Naya seketika terdiam, matanya tiba-tiba berkaca-kaca takut menjawab. Namun, dia merasa usahanya sia-sia. Lantaran, raut wajah Damian sudah bisa membuktikan bahwa dia sendiri tahu jawabannya.

"Bicara!" bentak Damian mengguncang tubuh Naya hingga bersandar pada dinding. Dia ingin mendengarkan sendiri, jawaban dari Naya.

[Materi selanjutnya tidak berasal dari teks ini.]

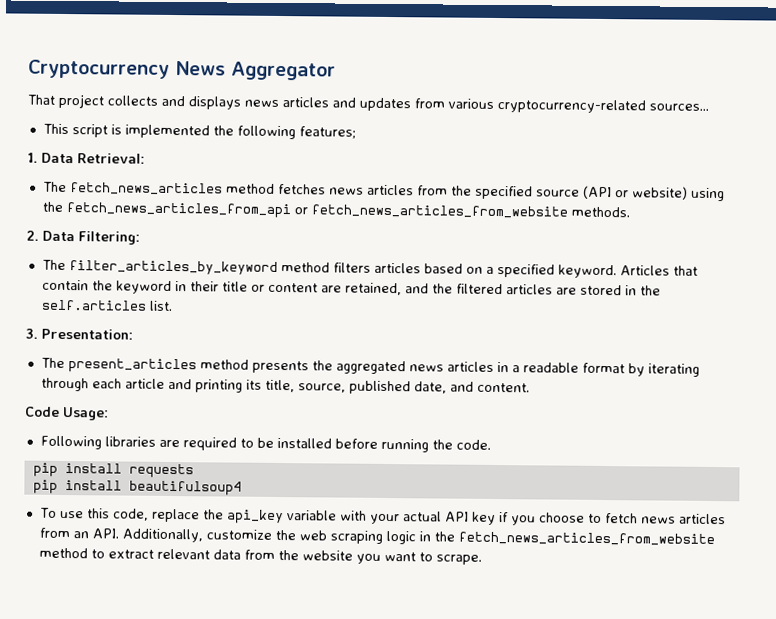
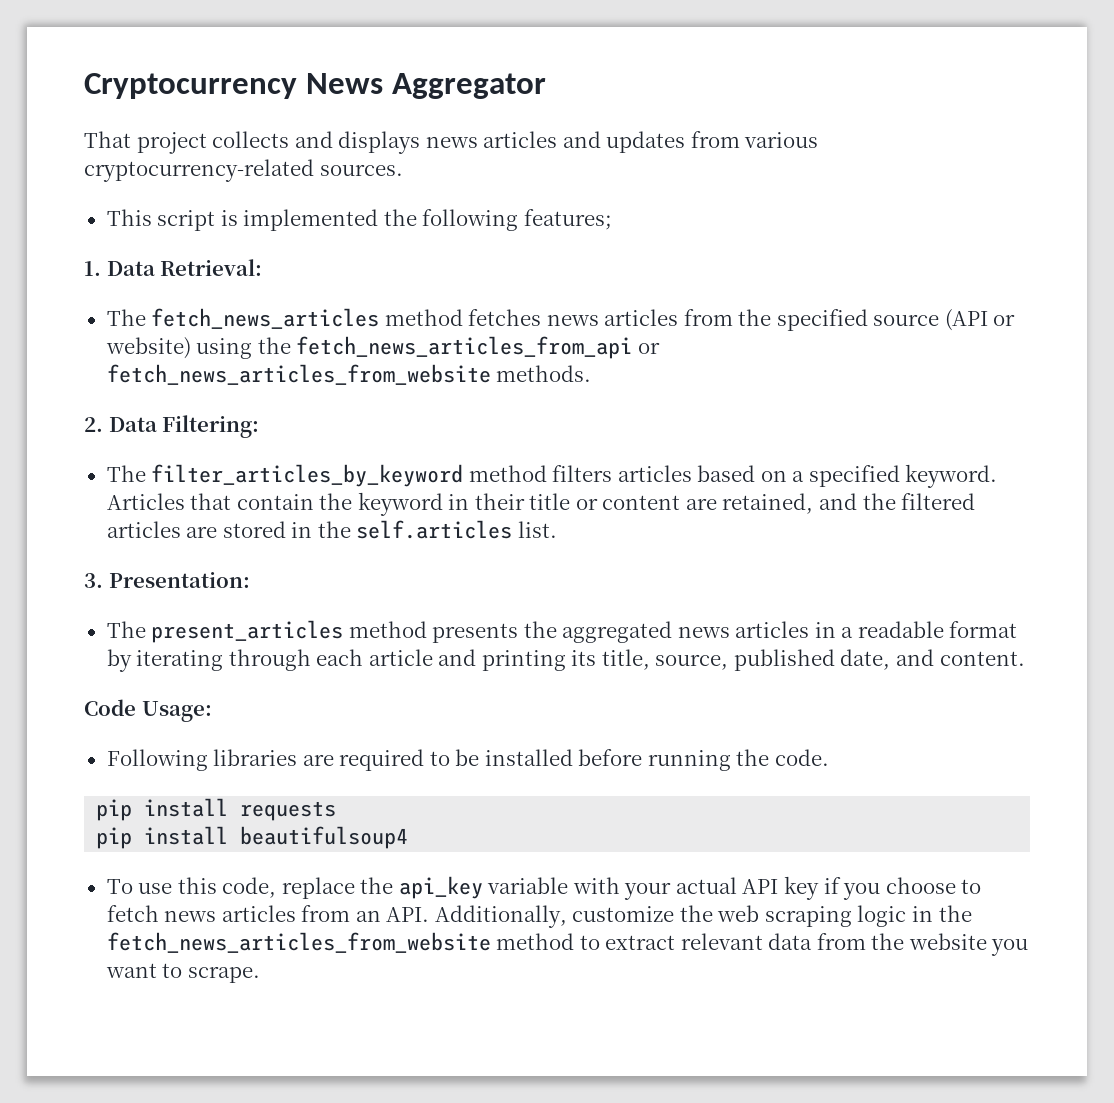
- That project collects and displays news articles and updates from various cryptocurrency-related sources...
+ That project collects and displays news articles and updates from various cryptocurrency-related sources.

"Iya! Aku menyesal nikah sama kamu, aku benci kamu Damian. Kamu mau nikahin aku hanya karena bisnis aja, dengan itu kamu udah hancurin semua impian aku!" balas Naya teriak, seiring dengan air matanya yang jatuh.

"Impian kamu?"

"Yah, impian yang udah sirna. Mimpi sebagai wanita berkarier kini hilang hanya karena keegoisan kamu, aku bukan hanya menjadi pajangan saat kamu bawa ke jamuan orang-orang berada tapi, juga seperti mayat hidup yang selalu diatur." 

"Diam, Naya!" suara Damian menggelegar dengan keras, tangannya sedikit lagi melayang menghantam pipi Naya. Namun, untungnya hanya menggantung di udara.

Naya menggigil ketakutan dengan mata yang sembab masih mengeluarkan tangisan, wanita itu baru sadar bahwa dia telah lancang berkata seperti tadi. Ini pertama kalinya, dia mengungkapkan isi hatinya.